La procédure participative est très rarement employée et c’est souvent quand le contentieux est déjà avancé, avec une procédure qui est organisée en partie par les avocats, avec des accords procéduraux. C’est assez nouveau et assez peu fréquent, il faut bien l’avouer. En revanche, les conciliations sont très fréquentes. Elle engage un conciliateur, un tiers, qui a reçu ses pouvoirs du président du tribunal, qui essaie de parvenir à trouver une solution amiable entre les parties. La médiation ressemble à la conciliation mais les méthodes diffèrent un peu. Par exemple, les médiateurs sont des gens qui ont été formés très longuement avec une technique un peu plus approfondie. Mais le but reste toujours le même, en mettant les parties autour de la table et de trouver un terrain d’entente. Enfin, la médiation peut également être proposée par le juge dans une affaire qui est déjà en cours. C’est-à-dire qu’il y a eu une assignation, le dossier est déjà engagé devant le tribunal, le président du tribunal peut proposer alors une médiation qui, si elle est acceptée par les parties, suspend le procès pour essayer de parvenir à une solution amiable. Les médiateurs peuvent être de tous ordres, mais on trouve par exemple d’anciens avocats et d’autres en exercice.
Les médiateurs et conciliateurs interviennent bénévolement ?
Je ne pourrais pas vous répondre concernant les conciliateurs, par contre pour les médiateurs, ces derniers sont rémunérés par les parties concernées.
Quels sont les coûts de la médiation et de la conciliation ?
La conciliation ne coûte rien pour les particuliers, alors que ce sont quelques centaines d’euros pour une médiation, en fonction de la complexité du dossier et du nombre de réunions organisées.
Combien de temps dure une procédure de conflit de voisinage en moyenne ?
Je peux vous donner une moyenne située entre 14 et 18 mois en première instance devant le tribunal judiciaire de Saint-Etienne. Ce n’est pas une moyenne « officielle » mais une estimation personnelle que je vous indique ici. Sachant que le tribunal judiciaire de Saint-Etienne va vite dans ces domaines-là, il est plutôt diligent. Il est bien organisé sur cette matière. Néanmoins, il faut tout de même un certain temps de traitement car le contentieux de voisinage entraîne une procédure écrite. Et qui dit procédure écrite dit nécessité de temps pour les échanges entre les parties. C’est le juge de la mise en état qui fixe les délais de réponse écrite des parties pour chaque échange.

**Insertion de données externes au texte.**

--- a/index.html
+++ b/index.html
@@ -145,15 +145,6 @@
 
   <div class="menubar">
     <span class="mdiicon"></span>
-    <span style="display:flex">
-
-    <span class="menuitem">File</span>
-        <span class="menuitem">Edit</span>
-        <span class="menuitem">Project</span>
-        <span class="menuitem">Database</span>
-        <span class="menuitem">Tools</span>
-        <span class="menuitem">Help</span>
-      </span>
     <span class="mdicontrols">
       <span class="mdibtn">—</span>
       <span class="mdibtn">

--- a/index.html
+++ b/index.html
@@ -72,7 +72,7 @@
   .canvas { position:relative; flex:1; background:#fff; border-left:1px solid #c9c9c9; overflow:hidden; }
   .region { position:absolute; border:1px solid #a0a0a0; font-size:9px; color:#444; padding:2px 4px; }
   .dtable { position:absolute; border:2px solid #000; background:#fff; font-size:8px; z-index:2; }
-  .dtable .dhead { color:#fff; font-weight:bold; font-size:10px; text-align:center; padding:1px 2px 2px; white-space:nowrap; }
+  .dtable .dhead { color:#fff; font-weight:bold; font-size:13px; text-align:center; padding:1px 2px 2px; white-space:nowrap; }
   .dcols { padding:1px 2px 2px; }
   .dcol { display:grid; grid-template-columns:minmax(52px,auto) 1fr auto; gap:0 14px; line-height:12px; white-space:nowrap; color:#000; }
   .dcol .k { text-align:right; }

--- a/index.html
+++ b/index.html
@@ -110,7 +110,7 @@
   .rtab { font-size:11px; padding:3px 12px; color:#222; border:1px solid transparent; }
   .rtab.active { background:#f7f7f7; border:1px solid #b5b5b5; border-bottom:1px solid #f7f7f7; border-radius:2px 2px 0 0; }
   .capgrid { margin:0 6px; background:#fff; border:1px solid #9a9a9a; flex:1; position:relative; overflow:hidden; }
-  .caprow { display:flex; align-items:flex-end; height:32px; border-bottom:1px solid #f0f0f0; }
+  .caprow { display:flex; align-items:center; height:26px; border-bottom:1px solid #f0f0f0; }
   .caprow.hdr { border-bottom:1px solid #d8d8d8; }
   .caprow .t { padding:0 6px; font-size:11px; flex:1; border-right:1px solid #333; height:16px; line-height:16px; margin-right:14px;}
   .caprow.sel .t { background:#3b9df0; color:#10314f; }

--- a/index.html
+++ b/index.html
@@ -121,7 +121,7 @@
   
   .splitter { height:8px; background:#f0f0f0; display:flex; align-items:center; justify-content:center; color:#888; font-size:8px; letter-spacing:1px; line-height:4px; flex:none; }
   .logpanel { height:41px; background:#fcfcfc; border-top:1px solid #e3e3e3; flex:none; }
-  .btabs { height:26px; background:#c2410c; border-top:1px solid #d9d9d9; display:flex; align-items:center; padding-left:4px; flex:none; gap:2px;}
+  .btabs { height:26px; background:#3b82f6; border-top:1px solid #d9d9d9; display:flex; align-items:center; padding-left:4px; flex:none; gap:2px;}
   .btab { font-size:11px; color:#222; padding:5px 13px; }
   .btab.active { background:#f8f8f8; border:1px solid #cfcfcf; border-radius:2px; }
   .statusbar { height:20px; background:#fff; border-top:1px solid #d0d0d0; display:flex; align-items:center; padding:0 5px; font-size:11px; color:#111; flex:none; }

Il faut tout de même un certain temps de traitement car le contentieux de voisinage entraîne une procédure écrite
En tant qu’avocat, vous intervenez dans ce genre de contentieux aussi bien pour les particuliers que pour les entreprises ou même des collectivités ?
Oui, bien sûr. Les avocats interviennent aussi bien pour les trois. Il existe un contentieux qui engage par exemple à chaque fois les administrations, ce sont les questions de permis de construire. Ce sont les mairies qui sont engagées dans ce type de contentieux qui relève du tribunal administratif. On trouve alors des avocats spécialisés en droit public qui peuvent intervenir du côté des mairies ou des particuliers.
Y-a-t-il davantage de conflits en ville ou à la campagne ?
Difficile à dire mais il existe de nombreux dossiers dans les deux environnements. Il y en a de très célèbres autour des chants de coq ou des cloches d’église à la campagne Mais concernant les troubles anormaux de voisinage il est intéressant de parler de la pré-installation de celui qui cause le trouble. Par exemple, si demain vous construisez une maison à côté d’une porcherie, vous ne pourrez pas vous plaindre que la porcherie sent mauvais. On vous dira que vous le saviez avant. En revanche, si vous habitez une petite maison tranquille et qu’une porcherie vient s’installer à proximité, vous pourrez potentiellement attaquer, mais il existe des règles précises dans ce cas donné. Aussi, si vous habitez en ville, il vous sera difficile de vous retourner contre la construction d’un immeuble à côté car par essence, dans une ville, on trouve des immeubles. Toujours est-il que cette notion de pré-installation est très importante mais toute situation reste au cas par cas.